====== MATERIAL FOR THE TASK ======

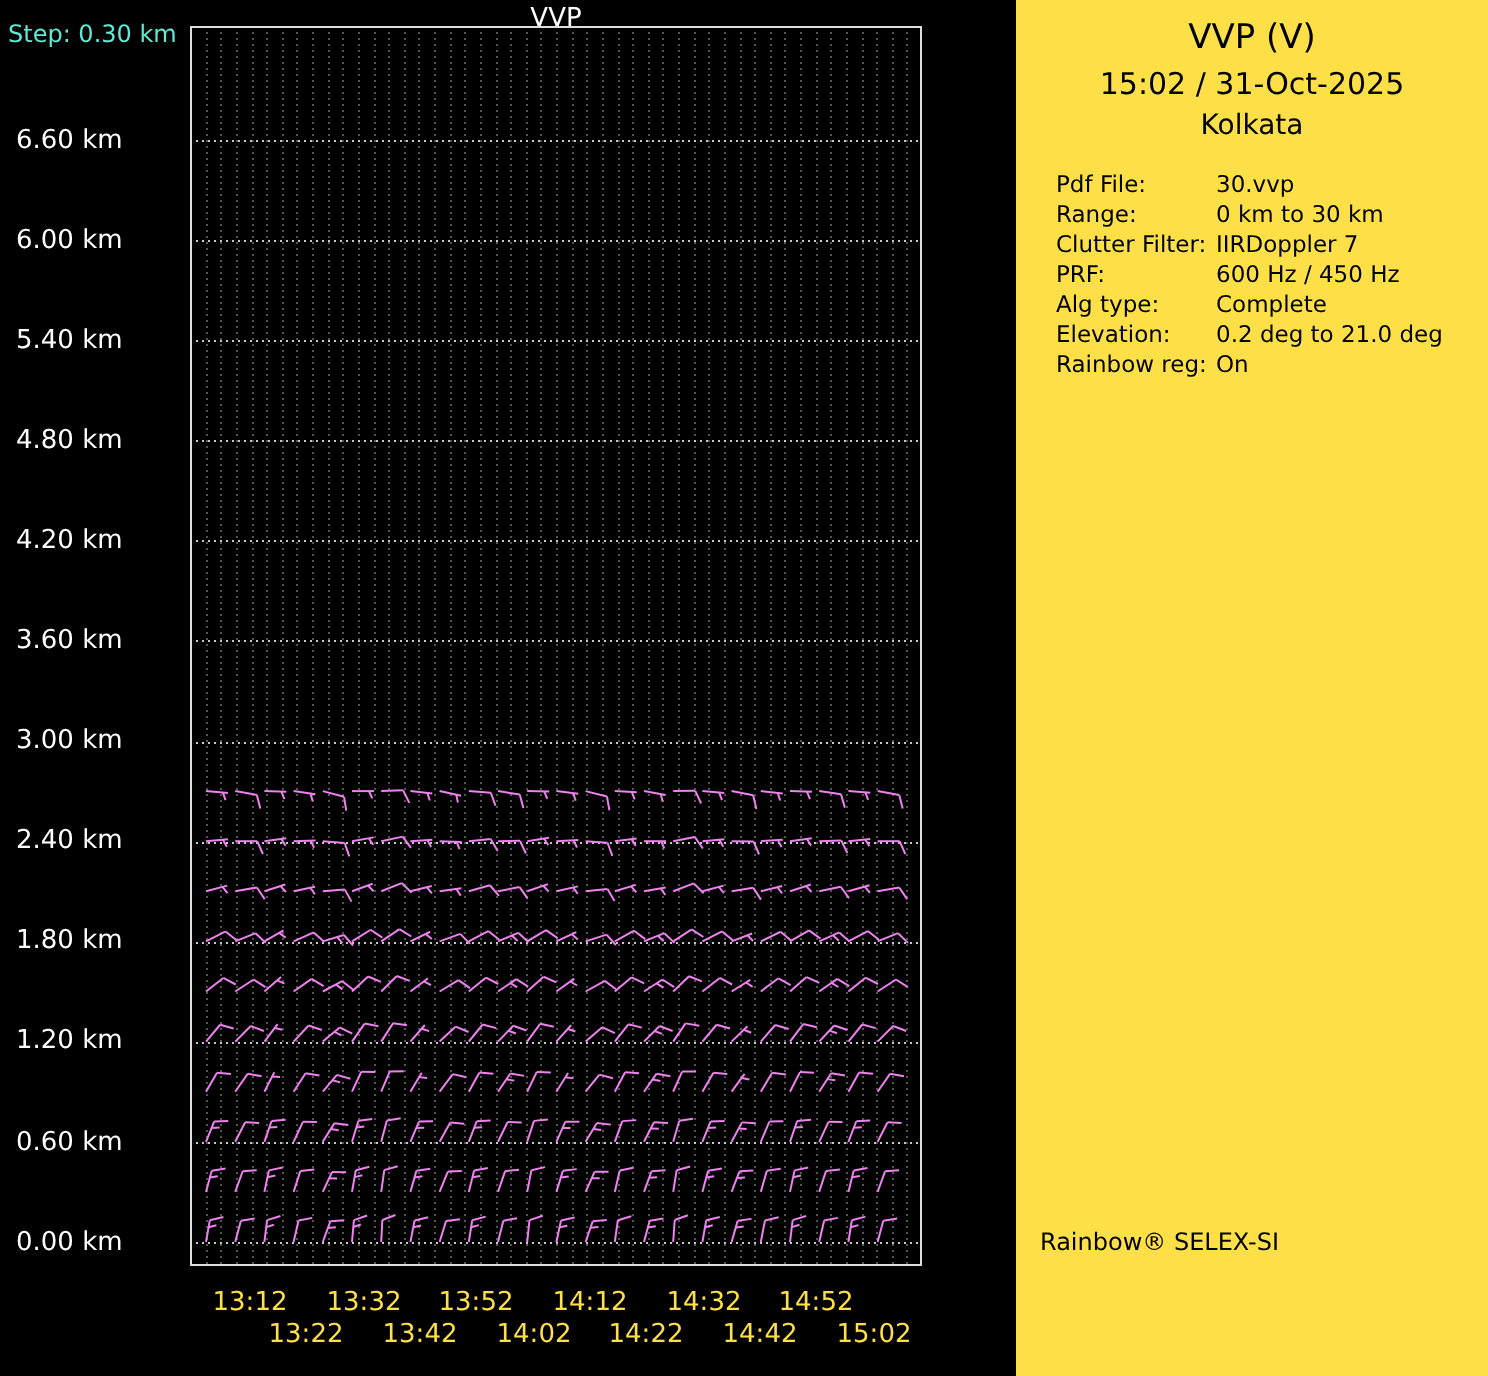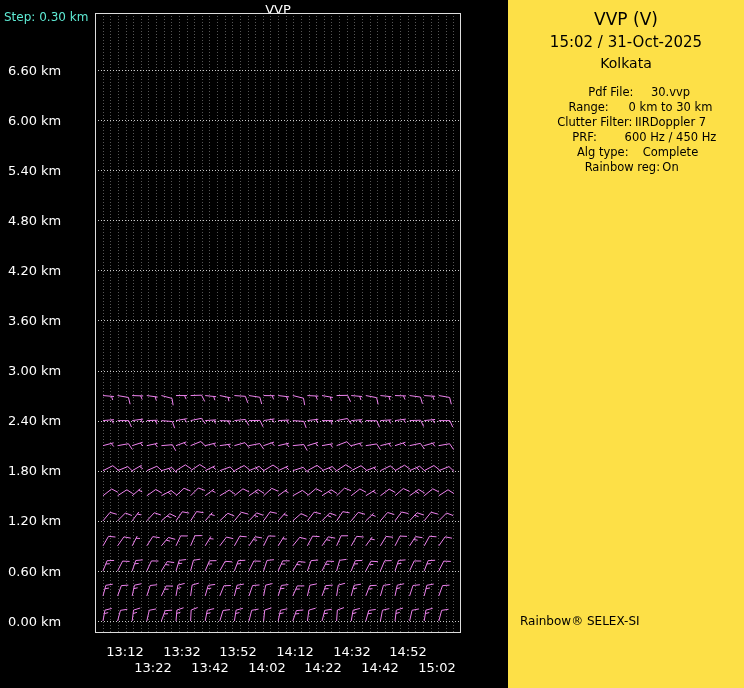--- a/index.html
+++ b/index.html
@@ -15,34 +15,34 @@
   }
   .step-label{
     position:absolute;left:4px;top:10px;color:#5eead4;font-size:12px;white-space:nowrap;
   }
   .ylab{
     position:absolute;left:8px;width:82px;text-align:left;
     color:#fff;font-size:13px;line-height:14px;white-space:nowrap;
   }
   .xlab{
     position:absolute;width:52px;text-align:center;
-    color:#ffffff;font-size:13px;line-height:14px;white-space:nowrap;
+    color:#fde047;font-size:13px;line-height:14px;white-space:nowrap;
   }
   .chart-wrap{
     position:absolute;left:95px;top:13px;width:366px;height:620px;
   }
   
   .info-panel{
     position:absolute;left:508px;top:0;width:236px;height:688px;
     background:#fde047;color:#000;
   }
   .info-title{margin-top:9px;text-align:center;font-size:17px;}
   .info-datetime{margin-top:4px;text-align:center;font-size:15px;}
   .info-site{margin-top:4px;text-align:center;font-size:14px;}
-  .params{margin-top:14px;padding-left:9px;font-size:11.5px;text-align:center;}
+  .params{margin-top:14px;padding-left:20px;font-size:11.5px;}
   .param-row{line-height:15px;white-space:nowrap;}
   .plabel{display:inline-block;min-width:80px;}
   .footer-brand{
     position:absolute;left:12px;top:614px;font-size:12px;white-space:nowrap;
   }
 </style>
 </head>
 <body>
 
 <div class="plot-title">VVP</div>
@@ -692,18 +692,21 @@
     <div class="param-row">
       <span class="plabel">Clutter Filter:</span><span class="pvalue">IIRDoppler 7</span>
     </div>
     <div class="param-row">
       <span class="plabel">PRF:</span><span class="pvalue">600 Hz / 450 Hz</span>
     </div>
     <div class="param-row">
       <span class="plabel">Alg type:</span><span class="pvalue">Complete</span>
     </div>
     <div class="param-row">
+      <span class="plabel">Elevation:</span><span class="pvalue">0.2 deg to 21.0 deg</span>
+    </div>
+    <div class="param-row">
       <span class="plabel">Rainbow reg:</span><span class="pvalue">On</span>
     </div>
   </div>
 
   <div class="footer-brand">Rainbow® SELEX-SI</div>
 </div>
 
 </body></html>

======

:: PROBLEM REQUIREMENTS ::
Write out the entries above verbatim; the pictures do not belong in your copy.

:: SOLVED PROBLEM ::
--- a/index.html
+++ b/index.html
@@ -15,34 +15,34 @@
   }
   .step-label{
     position:absolute;left:4px;top:10px;color:#5eead4;font-size:12px;white-space:nowrap;
   }
   .ylab{
     position:absolute;left:8px;width:82px;text-align:left;
     color:#fff;font-size:13px;line-height:14px;white-space:nowrap;
   }
   .xlab{
     position:absolute;width:52px;text-align:center;
-    color:#ffffff;font-size:13px;line-height:14px;white-space:nowrap;
+    color:#fde047;font-size:13px;line-height:14px;white-space:nowrap;
   }
   .chart-wrap{
     position:absolute;left:95px;top:13px;width:366px;height:620px;
   }
   
   .info-panel{
     position:absolute;left:508px;top:0;width:236px;height:688px;
     background:#fde047;color:#000;
   }
   .info-title{margin-top:9px;text-align:center;font-size:17px;}
   .info-datetime{margin-top:4px;text-align:center;font-size:15px;}
   .info-site{margin-top:4px;text-align:center;font-size:14px;}
-  .params{margin-top:14px;padding-left:9px;font-size:11.5px;text-align:center;}
+  .params{margin-top:14px;padding-left:20px;font-size:11.5px;}
   .param-row{line-height:15px;white-space:nowrap;}
   .plabel{display:inline-block;min-width:80px;}
   .footer-brand{
     position:absolute;left:12px;top:614px;font-size:12px;white-space:nowrap;
   }
 </style>
 </head>
 <body>
 
 <div class="plot-title">VVP</div>
@@ -692,18 +692,21 @@
     <div class="param-row">
       <span class="plabel">Clutter Filter:</span><span class="pvalue">IIRDoppler 7</span>
     </div>
     <div class="param-row">
       <span class="plabel">PRF:</span><span class="pvalue">600 Hz / 450 Hz</span>
     </div>
     <div class="param-row">
       <span class="plabel">Alg type:</span><span class="pvalue">Complete</span>
     </div>
     <div class="param-row">
+      <span class="plabel">Elevation:</span><span class="pvalue">0.2 deg to 21.0 deg</span>
+    </div>
+    <div class="param-row">
       <span class="plabel">Rainbow reg:</span><span class="pvalue">On</span>
     </div>
   </div>
 
   <div class="footer-brand">Rainbow® SELEX-SI</div>
 </div>
 
 </body></html>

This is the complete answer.